For one of those at yesterday's three-hour church service, the visit meant Glendening would get her vote.

"If Clinton can forgive him, then he's saying we can forgive him too," said Angela Bethea-Spearman, 38, a Social Security Administration employee and president of the Upland Homeowner's Association.

Ten-year-old Oleo Samuels was determined to be photographed with the president and television cameras caught him as he rushed up to Clinton during the service.

The fifth-grader at Rosa Parks Middle Roman Catholic School got his wish. Several pictures were taken -- by a White House photographer and one with the youngster's camera.

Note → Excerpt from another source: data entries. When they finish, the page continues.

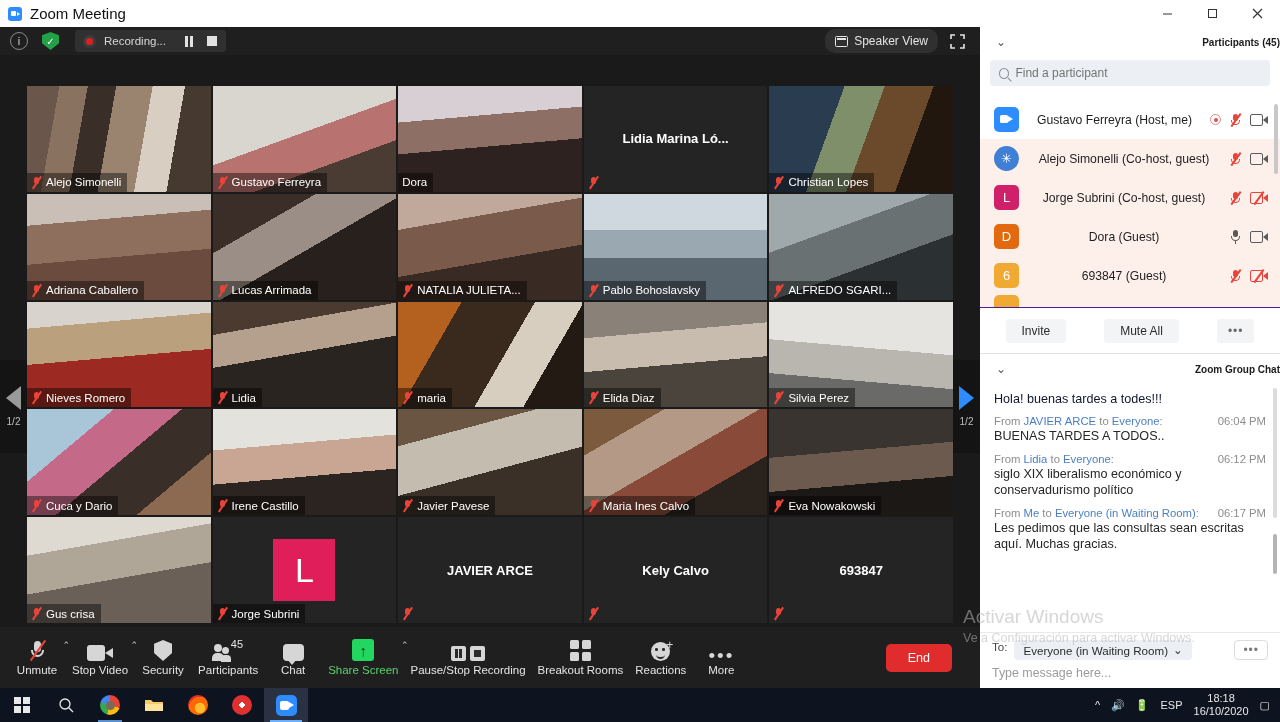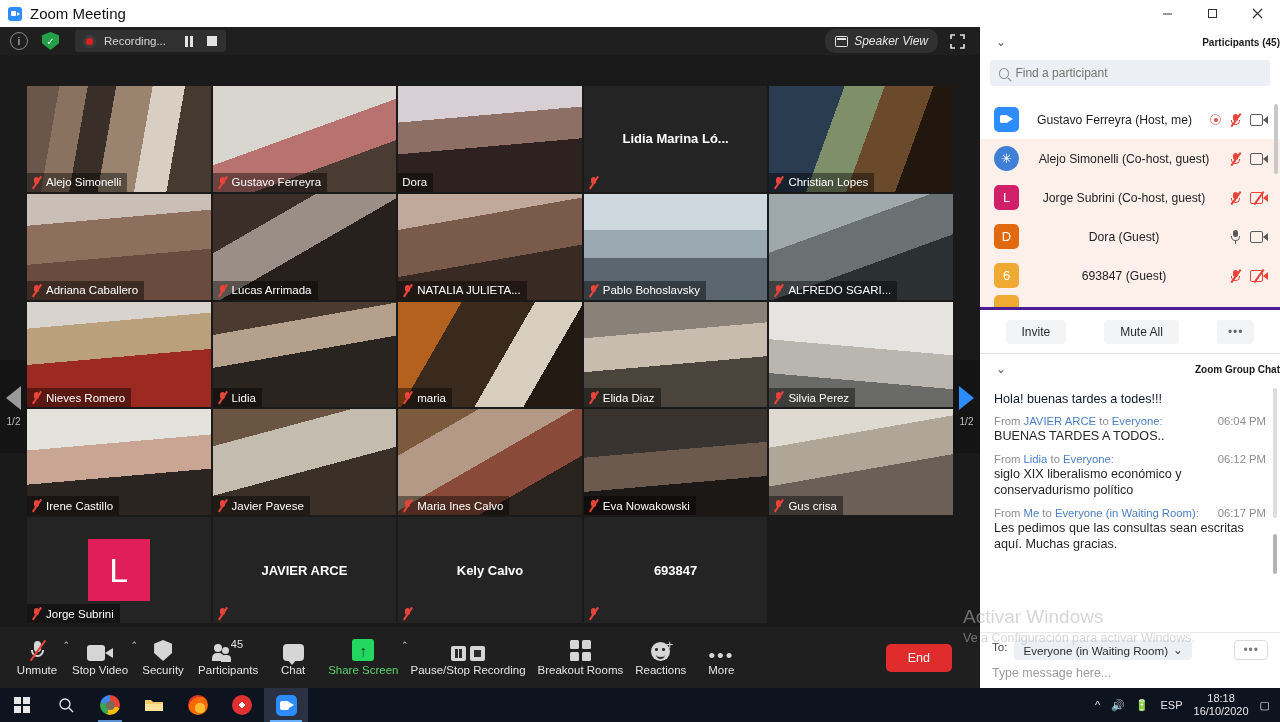"Speaker View" .view-btn { font-style: italic -> none }
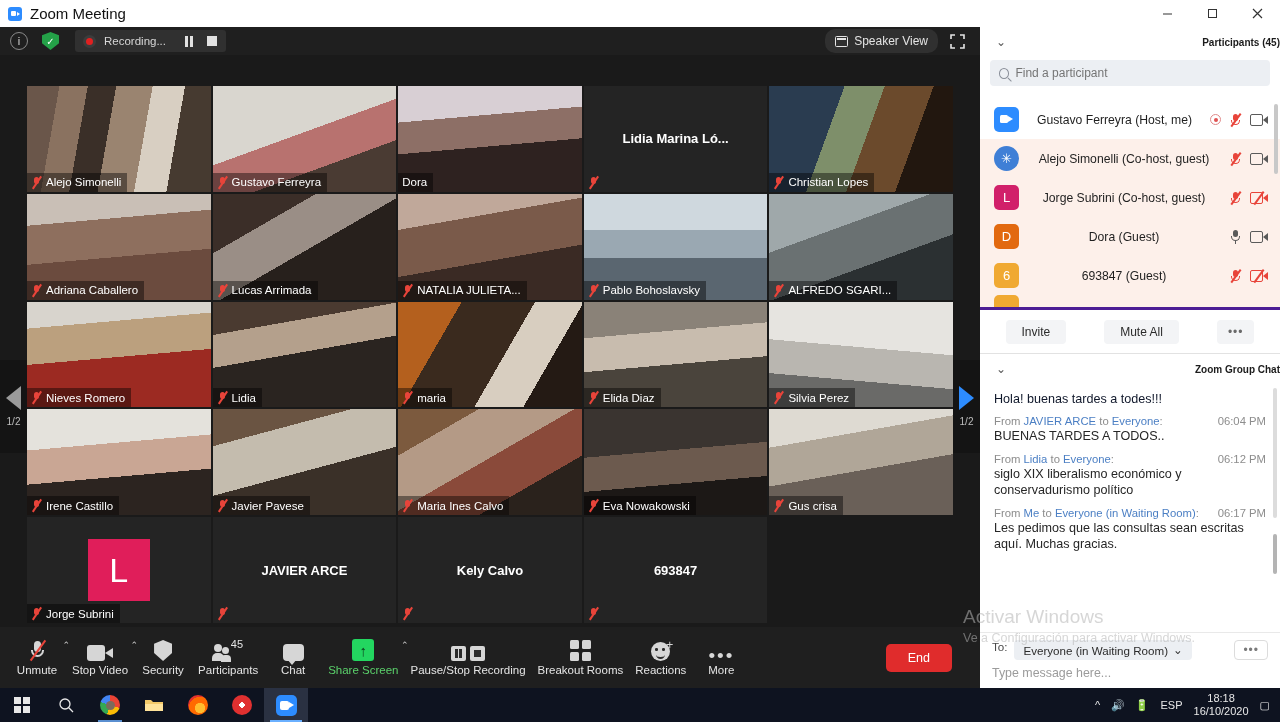"Invite" .pbtns { border-top: 3px solid #4c1d95 -> 1px solid #4c1d95 }
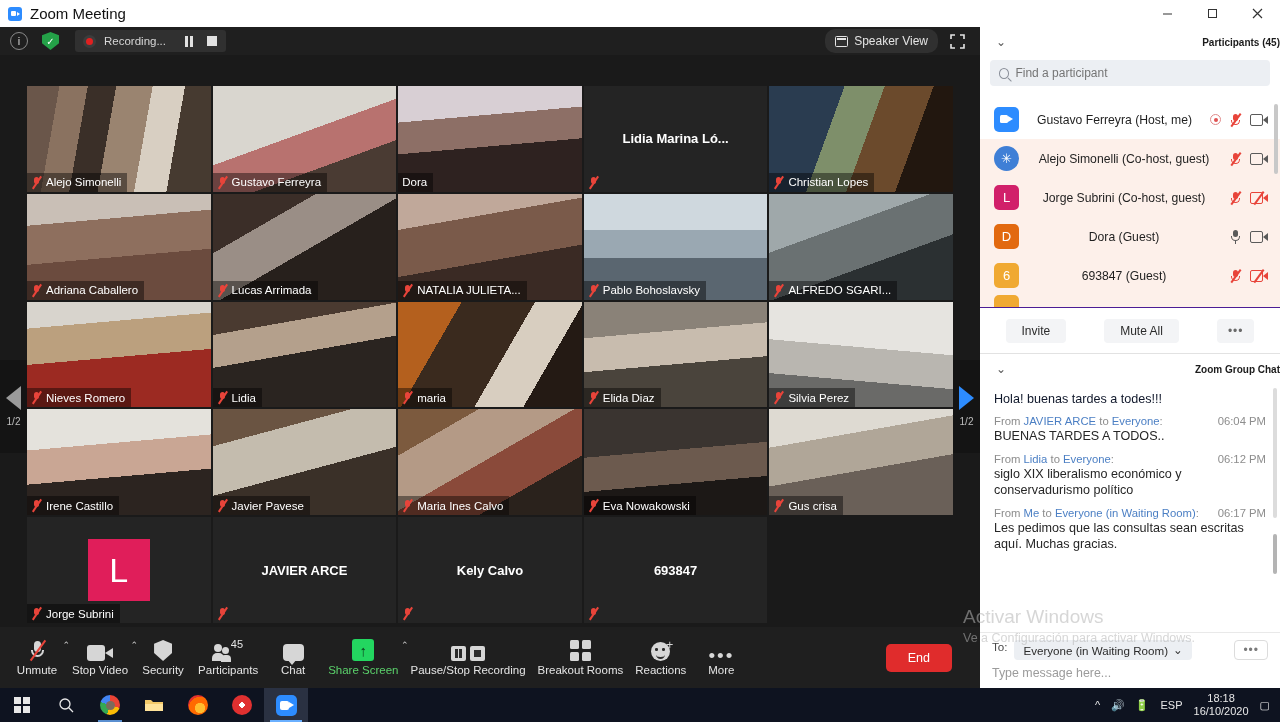"Cuca y Dario" div.tile { html: none -> <div> <div></div> <div> <span></span> <span>Cuca y Dario</span> </div> </div> }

"I went up to him and asked if I could get a picture with him and he didn't even hesitate," said Oleo after his photo session and hug from Clinton.

"He was so warm," Oleo's mother, Marlene Ijomah, said of Clinton. She and her son were escorted to a room for photos with the president. "It's something he will treasure for the rest of his life, having met the president and having the president keep his word like he did."

Hilda Locke, 89, a church member for 65 years, was not particularly impressed with the idea of Clinton coming to New Psalmist.

"I come to church every Sunday morning," Locke said. "President or no president, I don't care. I don't serve the president; I serve God."

Clinton, who quoted confidently from the Bible and appeared to know the words of the hymns by heart, listened attentively to a rousing sermon by New Psalmist pastor, the Rev. Walter S. Thomas, who occasionally appeared to speak directly to the president.

"When God is giving out revelation," he said, "he does not look to the perfect. God gives revelation to flawed folk, people who make mistakes."

Clinton responded later by saying, "I never wanted your sermon to end." And he said he was grateful "to be reminded of the truths I need to hear, too."